Loading...

Policing Will Reform With or Without the GOP
COMMENTARY

April 23, 2021 by Mary Sanchez
(Yaroslav Sabitov/Dreamstime)

America is pushing toward policing reform, with or without Republicans.

Not swiftly, not without debate, and not without public protests. But it will happen.

There is simply too much momentum for either political party to revert to the status quo before George Floyd, before Michael Brown, before Breonna Taylor and so many other Black people who died needlessly at the hands of police.

And yet Republican-led state houses are bearing down on the rights of those who are most fervently pressing for change, on the protesters.

The intention is clearly to stifle a repeat of last year’s Black Lives Matter protests. It’s also aligning the party with some curious compatriots.

In a crowd of diverse protesters milling about a Kansas City park on a sunny afternoon last May after the killing of Floyd, I saw a man decked out in camouflage carrying a Gadsden “Don’t Tread on Me” flag, its yellow background and coiled rattlesnake increasingly a familiar symbol used by white supremacists and anti-government extremists.

He attempted to egg on young Black men in the crowd, looking for a physical fight. People ignored him while eyeing the shotgun strapped across his back.

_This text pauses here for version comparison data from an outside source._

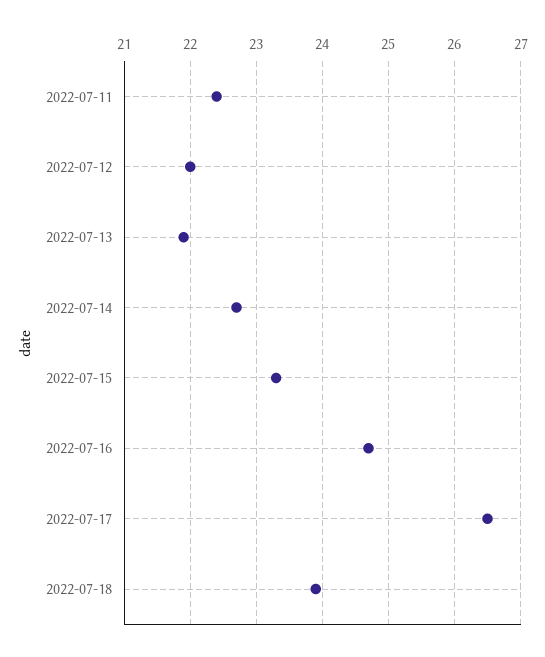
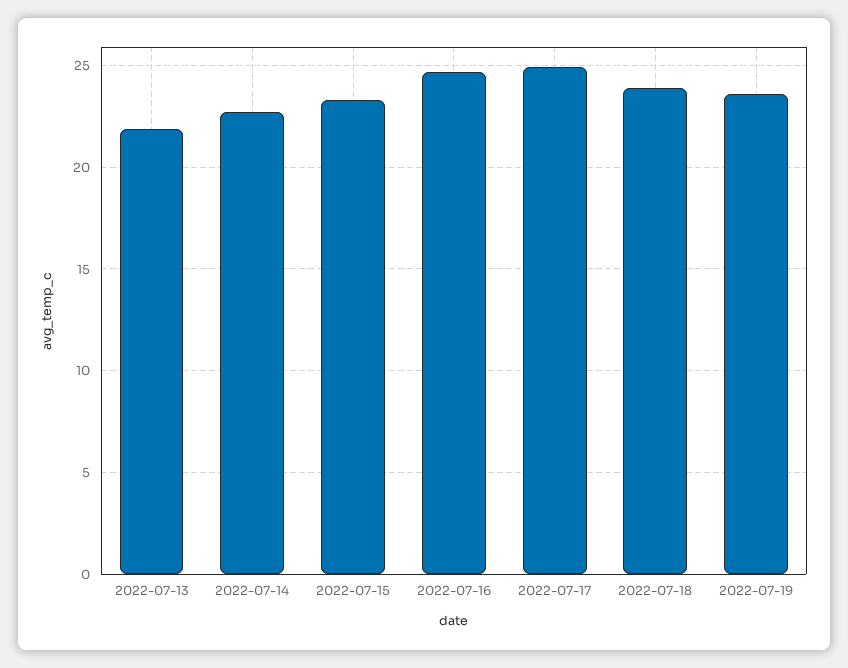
2022-07-11: 22.4 -> none
2022-07-12: 22 -> none
2022-07-17: 26.5 -> 25
2022-07-19: none -> 23.5

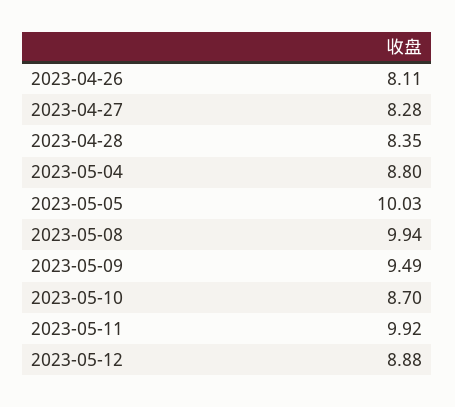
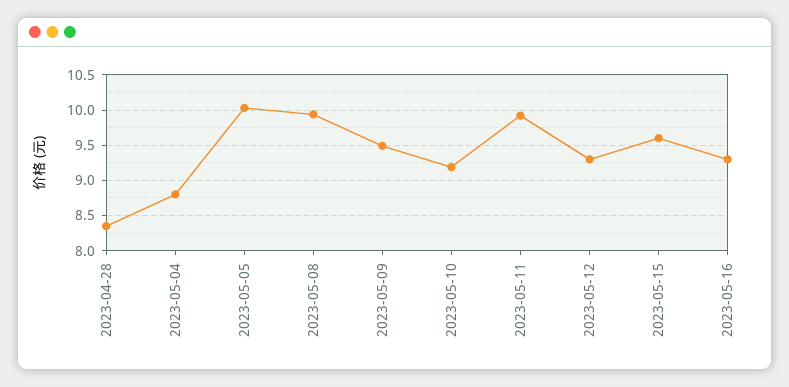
2023-04-26: 8.11 -> none
2023-04-27: 8.28 -> none
2023-05-10: 8.7 -> 9.2
2023-05-12: 8.88 -> 9.3
2023-05-15: none -> 9.6
2023-05-16: none -> 9.3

Finally, some young people grabbed the flag and burned it, stamping out the flames so nothing spread. Thankfully, the man went on his way, outnumbered and stripped of his signage.

Under the bill Florida Gov. Ron DeSantis just signed into law, this instigator would be protected but those in the largely peaceful crowd could face legal consequences. A few destroyed a historical flag. Even more cheered. In Florida, those acts could now be deemed a second degree felony.

It’s just one provision of Florida’s new “anti-riot” bill, which DeSantis signed just as the jury went to deliberation at the trial of Derek Chauvin, the former Minneapolis police officer convicted of Floyd’s death.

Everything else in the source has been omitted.